By Max Boot. Columnist
July 11, 2022
It has become commonplace to observe that Ukraine is mired in a “long war” — one that could last for years, according to NATO’s secretary general. That could well be correct. The war, after all, has already lasted nearly five months and continues to grind on. But I fear that by so readily accepting that there is no end in sight, we might be giving in to fatalism and defeatism. Instead of becoming resigned to a never-ending war, the West should be focusing on how to shorten the conflict by enabling Ukraine to win.
A long war, after all, probably favors Russia. Ukraine’s economy is set to shrink by 45 percent this year amid Russian attacks on economic infrastructure and a Russian blockade of the Black Sea coast. Russia is suffering from sanctions, but it is expected to take in more oil and gas revenue this year ($285 billion) than last year. While Russian dictator Vladimir Putin squelches domestic opposition, Western support for Ukraine could waver if Europeans have to endure sky-high prices for natural gas in the winter and if the increasingly isolationist Republicans take control of at least one house of Congress.

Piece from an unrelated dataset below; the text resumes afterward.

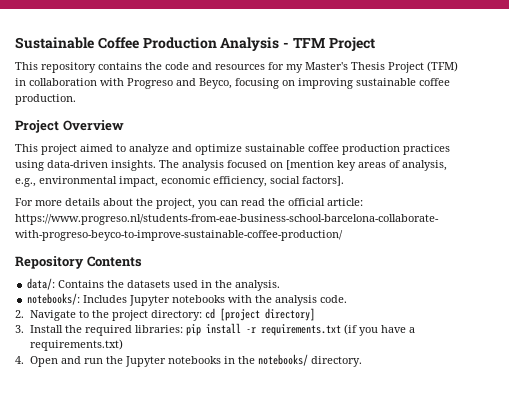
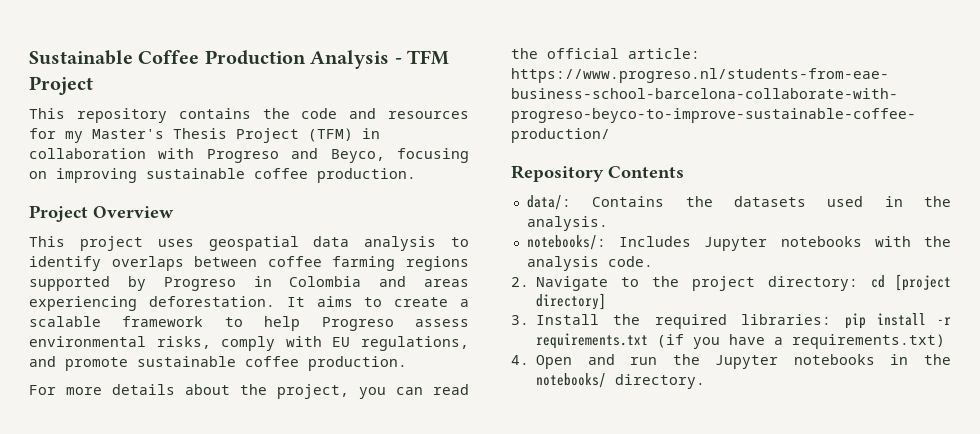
- This project aimed to analyze and optimize sustainable coffee production practices using data-driven insights. The analysis focused on [mention key areas of analysis, e.g., environmental impact, economic efficiency, social factors].
+ This project uses geospatial data analysis to identify overlaps between coffee farming regions supported by Progreso in Colombia and areas experiencing deforestation. It aims to create a scalable framework to help Progreso assess environmental risks, comply with EU regulations, and promote sustainable coffee production.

This is certainly no time for a “mission accomplished” moment — as if simply prolonging the war represents some kind of victory. It is dismaying to read in the New York Times that anonymous Biden administration officials are claiming the United States has already either accomplished or is about to accomplish its “strategic objectives” — ensuring that an independent Ukraine will survive, that the invasion will be a “strategic failure” for Russia, that there will be no “superpower conflict” and that the international order will be strengthened “around Western values.”

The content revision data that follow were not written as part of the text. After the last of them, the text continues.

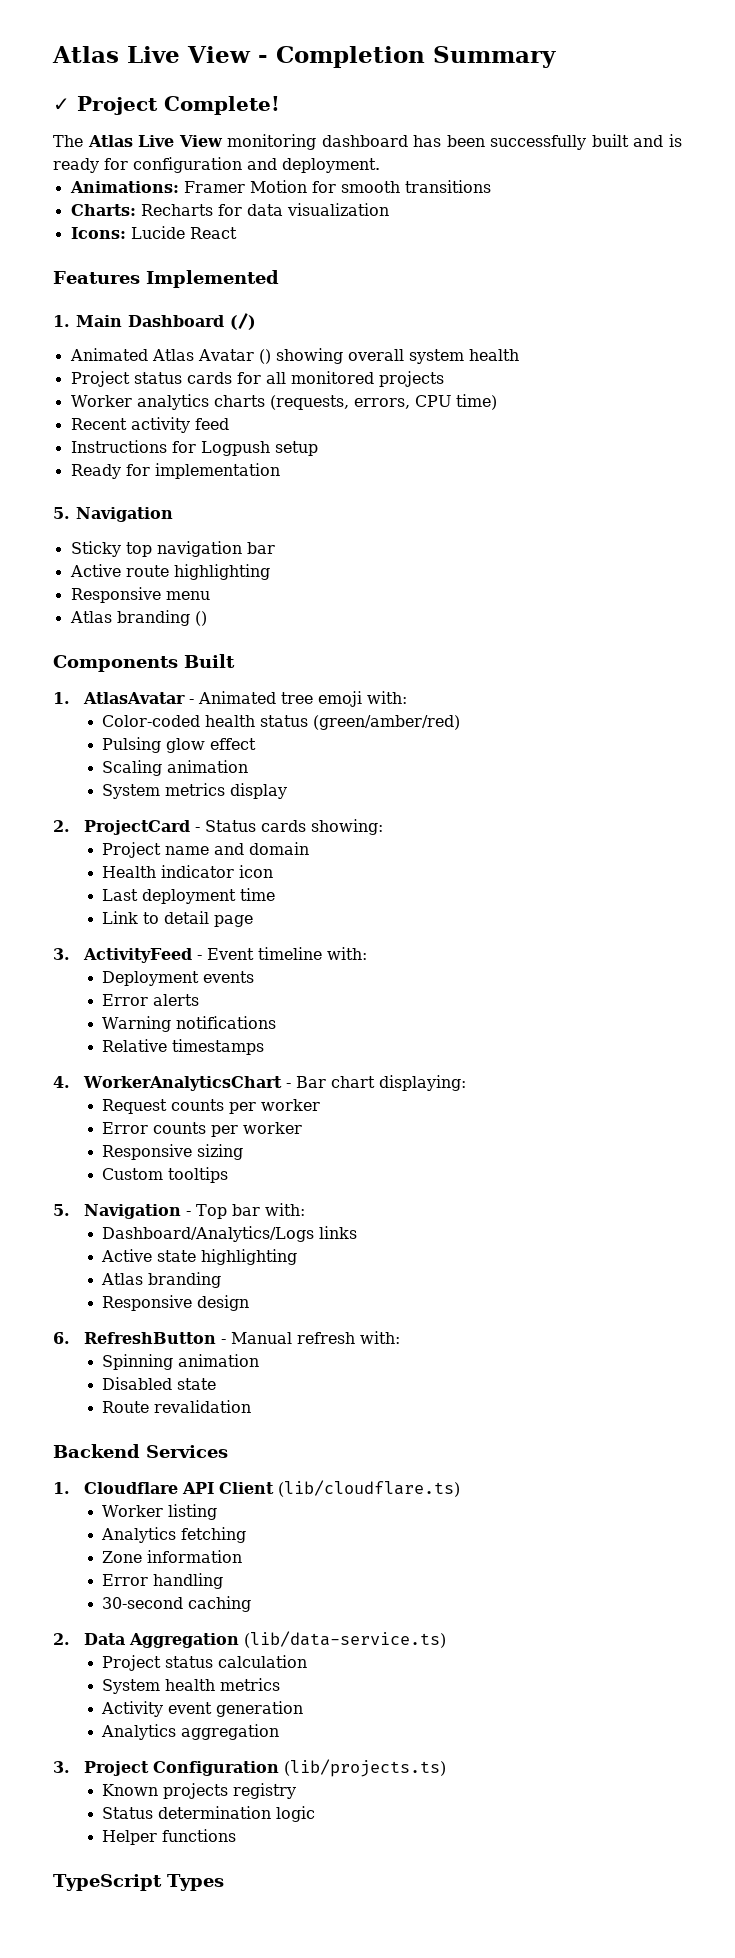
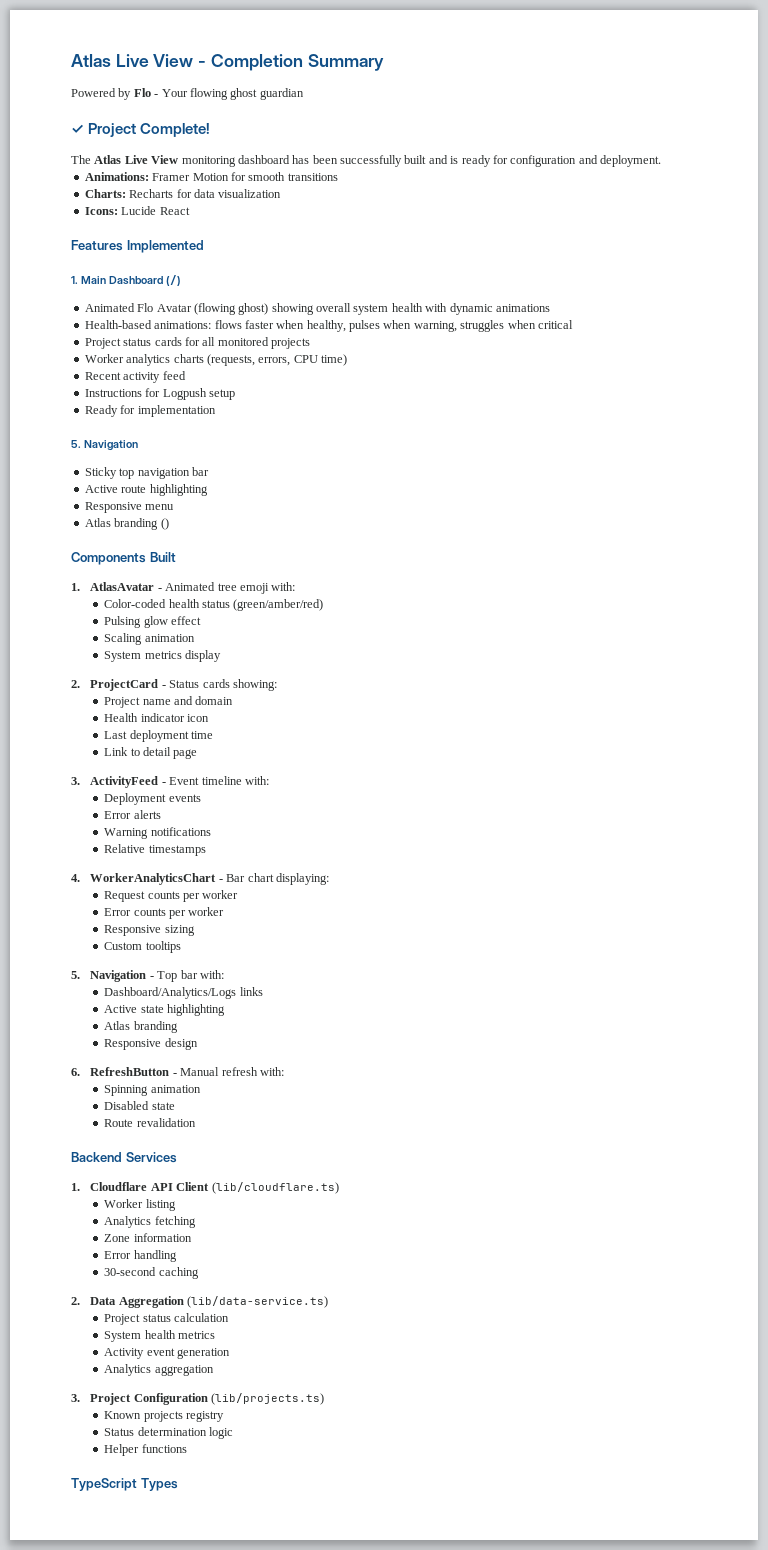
+ Powered by Flo - Your flowing ghost guardian
- Animated Atlas Avatar () showing overall system health
+ Animated Flo Avatar (flowing ghost) showing overall system health with dynamic animations
+ Health-based animations: flows faster when healthy, pulses when warning, struggles when critical

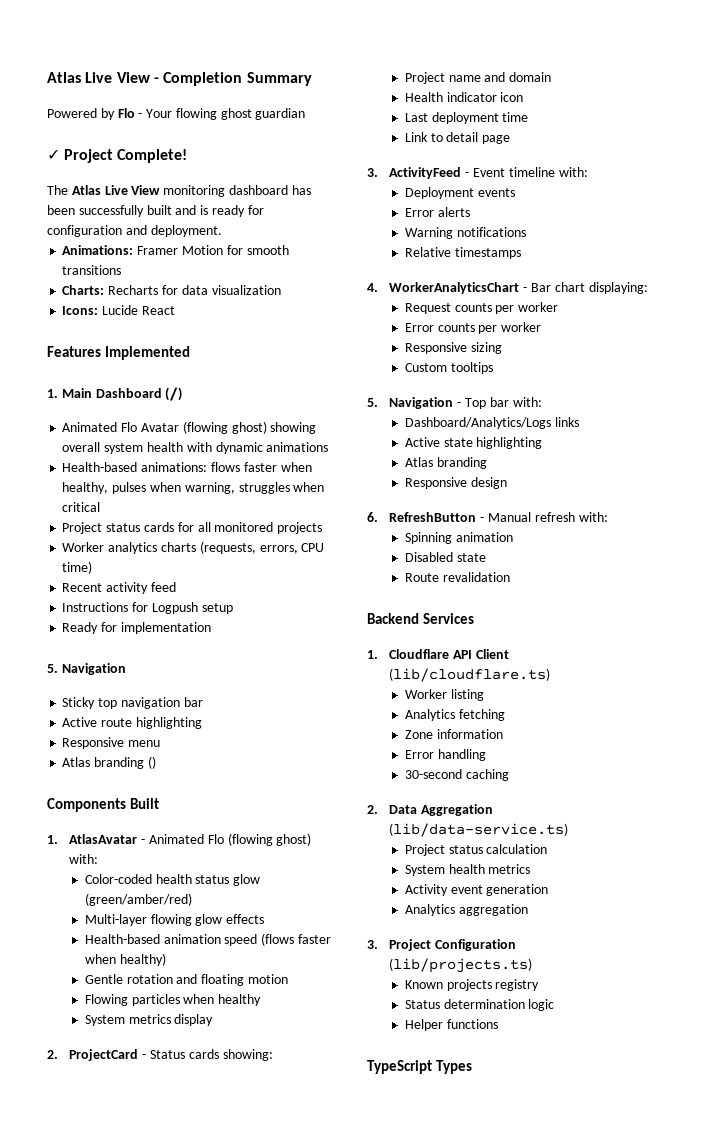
- 1. AtlasAvatar - Animated tree emoji with:
+ 1. AtlasAvatar - Animated Flo (flowing ghost) with:
- Color-coded health status (green/amber/red)
+ Color-coded health status glow (green/amber/red)
- Pulsing glow effect
- Scaling animation
+ Multi-layer flowing glow effects
+ Health-based animation speed (flows faster when healthy)
+ Gentle rotation and floating motion
+ Flowing particles when healthy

It is wildly premature to suggest that any of these objectives have been durably achieved; Putin hasn’t given up his evil scheme of enslaving Ukraine. It is also highly insensitive to tout supposed U.S. success when roughly 20 percent of Ukraine remains under enemy occupation and more Ukrainians are being slaughtered every day. Would we be satisfied if an army of war criminals occupied 20 percent of the United States? By my calculation, that would include the entire states of California, Florida, Illinois, New York, Michigan and Texas. We wouldn’t live with such an outrage — and neither should the Ukrainians.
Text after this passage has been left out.